En el mencionado relato hay algo que puede dar lugar a
confusiones. Ve Ferragut "un altar para el servicio divino" y a la
izquierda "otro más pequeño", destinado al retrato. Altar, para los católicos,
es el "ara consagrado sobre la cual celebra el sacerdote el santo
sacrificio de la misa" y por extensión, "el hogar levantado y en
forma de mesa, más largo que ancho, donde se coloca dicha ara" (Espasa).
Lo que al almirante pareció altar, no lo era, porque no tenía ara ni en él se
celebraba misa. Por mucha forma de altar que haya tenido, si es que la tuvo,
fue simplemente el asiento bajo docel preparado para el retrato.
En lo que decididamente no estoy de acuerdo con el señor
Fitte es en la conclusión a que llega: "Esto es incurrir en pecado de
idolatría y en delito de profanación". El privilegio de ocupar un lugar
prominente en el presbiterio o sea en las proximidades del altar, había sido
concedido a las autoridades seglares por la Iglesia, y en especial a los reyes de España. Que
se haya colocado en su lugar un retrato, cualquiera sean los motivos de ello,
podrá parecer inconveniente, de mal gusto, pero no encuadra dentro de la
idolatría ni de la profanación, porque dicho retrato no estaba allí para recibir
culto, sino más bien para tributarlo a Dios, custodiando su altar.

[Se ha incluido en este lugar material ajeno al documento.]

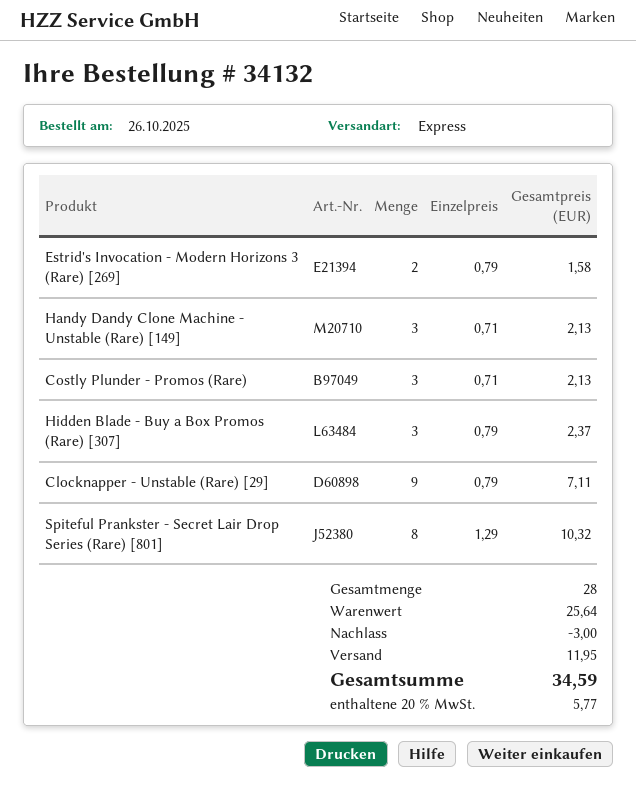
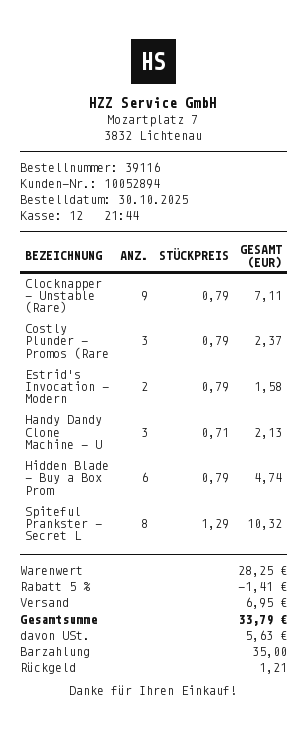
order number: 34132 -> 39116
order date: 2025-10-26 -> 2025-10-30
Costly Plunder - Promos (Rare): 3 x 0.71 = 2.13 -> 3 x 0.79 = 2.37
Hidden Blade - Buy a Box Promos (Rare) [307]: 3 x 0.79 = 2.37 -> 6 x 0.79 = 4.74
subtotal: 25.64 -> 28.25
discount: 3.00 -> 1.41
shipping: 11.95 -> 6.95
tax: 5.77 -> 5.63
total: 34.59 -> 33.79

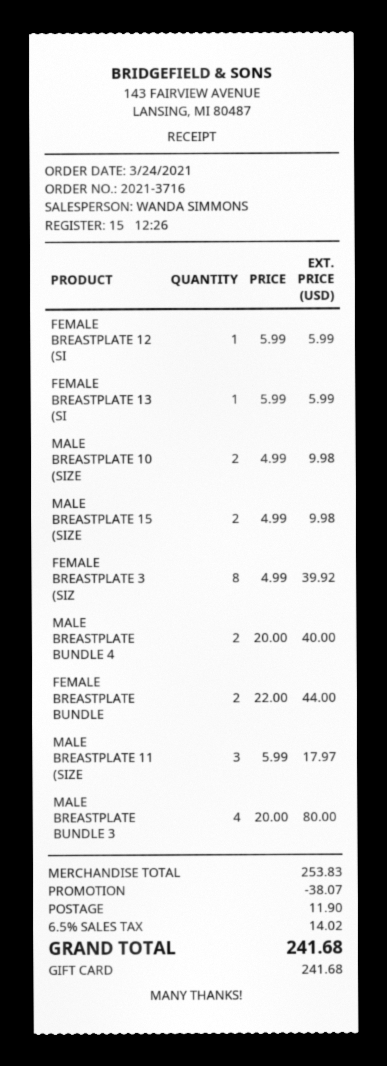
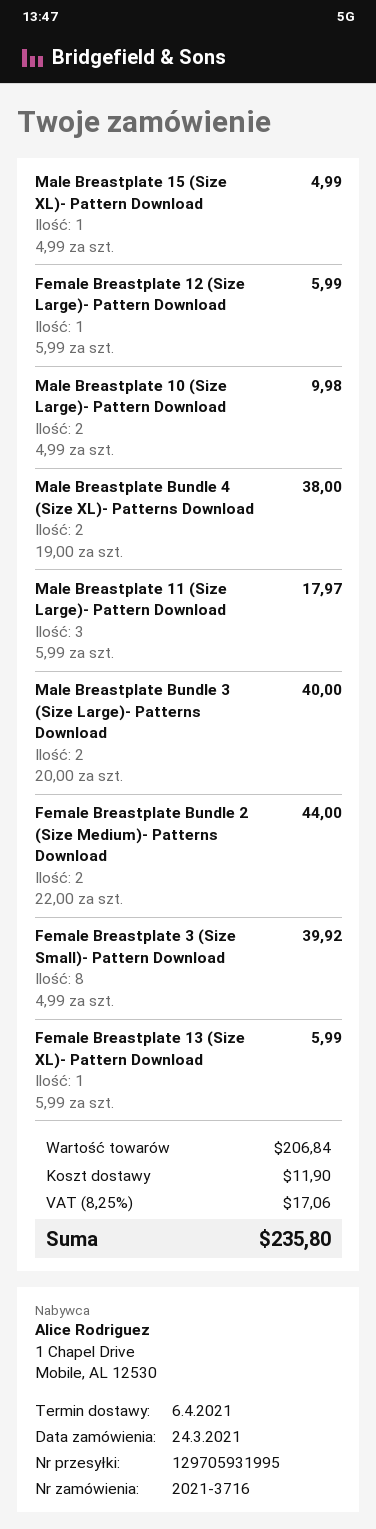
MALE BREASTPLATE 15 (SIZE: 2 x 4.99 = 9.98 -> 1 x 4.99 = 4.99
MALE BREASTPLATE BUNDLE 4: 2 x 20.00 = 40.00 -> 2 x 19.00 = 38.00
MALE BREASTPLATE BUNDLE 3: 4 x 20.00 = 80.00 -> 2 x 20.00 = 40.00
subtotal: 253.83 -> 206.84
discount: 38.07 -> none
tax: 6.5% = 14.02 -> 8.25% = 17.06
total: 241.68 -> 235.80

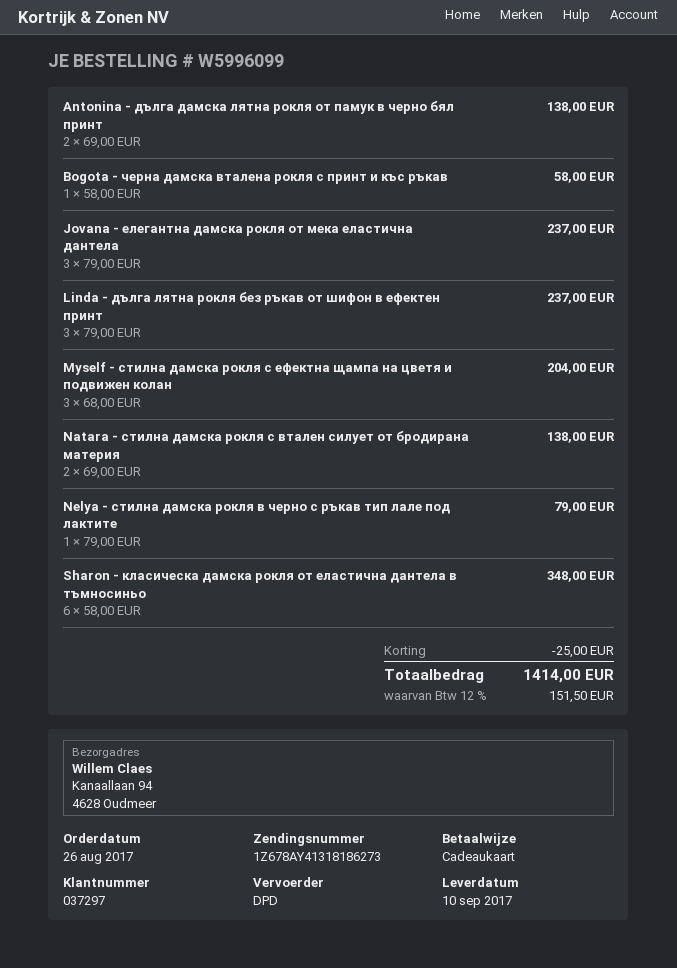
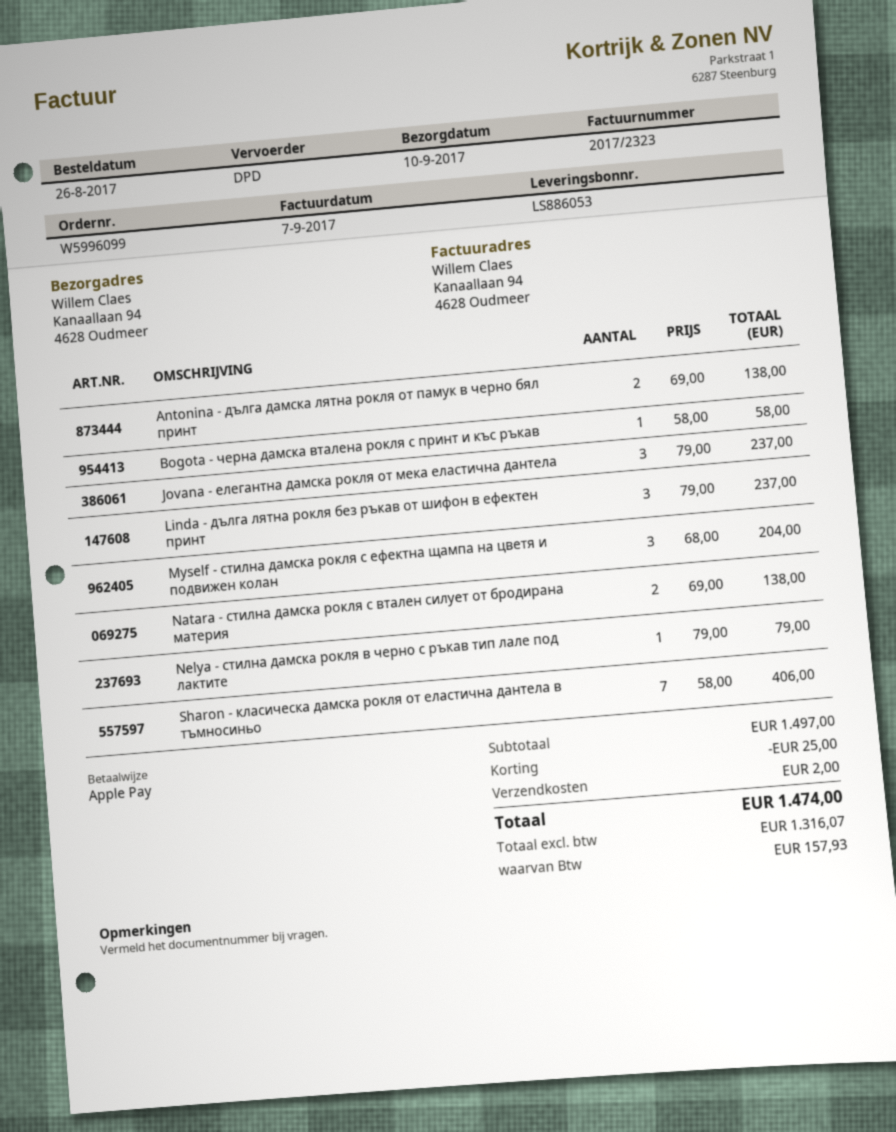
payment method: gift card -> Apple Pay
Sharon - класическа дамска рокля от еластична дантела в тъмносиньо: 6 x 58.00 = 348.00 -> 7 x 58.00 = 406.00
shipping: none -> 2.00
tax: 151.50 -> 157.93
total: 1414.00 -> 1474.00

Hoy, en tiempos menos personalistas, se coloca junto al altar mayor la bandera
nacional y nadie ve en ello profanación ni idolatría a pesar de que desde el
punto de vista estrictamente religioso, nada tiene que hacer en ese lugar.
La acusación de idolatría; por parte, más que a Rosas,
afecta al ilustre clero argentino de esa época, presidida por el obispo Mariano
Medrano, enérgico defensor de la ortodoxia católica frente a la reforam
rivadaviana, y compuesta de sacerdotes de la virtud e ilustración de los
canónigos Zavaleta, García, Segurola, Pereda Zavaleta, Elortondo y Palacio,
Argerich y otros. Es absurdo suponer que la iglesia argentina prevaricó en
masa, incurriendo en el grosero pecado de idolatría.
La verdad, no rebatida hasta ahora, e imposible de rebatir,
porque la verdad es que el retrato de Rosas nunca se colocó en los altares y
por consiguiente, jamás fue objeto de adoración ni de culto, por lo que no pudo
haber profanación ni sacrilegio.
Fuente: Revista de Cultura
"Revisión", Año 1, N° 4, Buenos Aires, diciembre de 1959, página 8.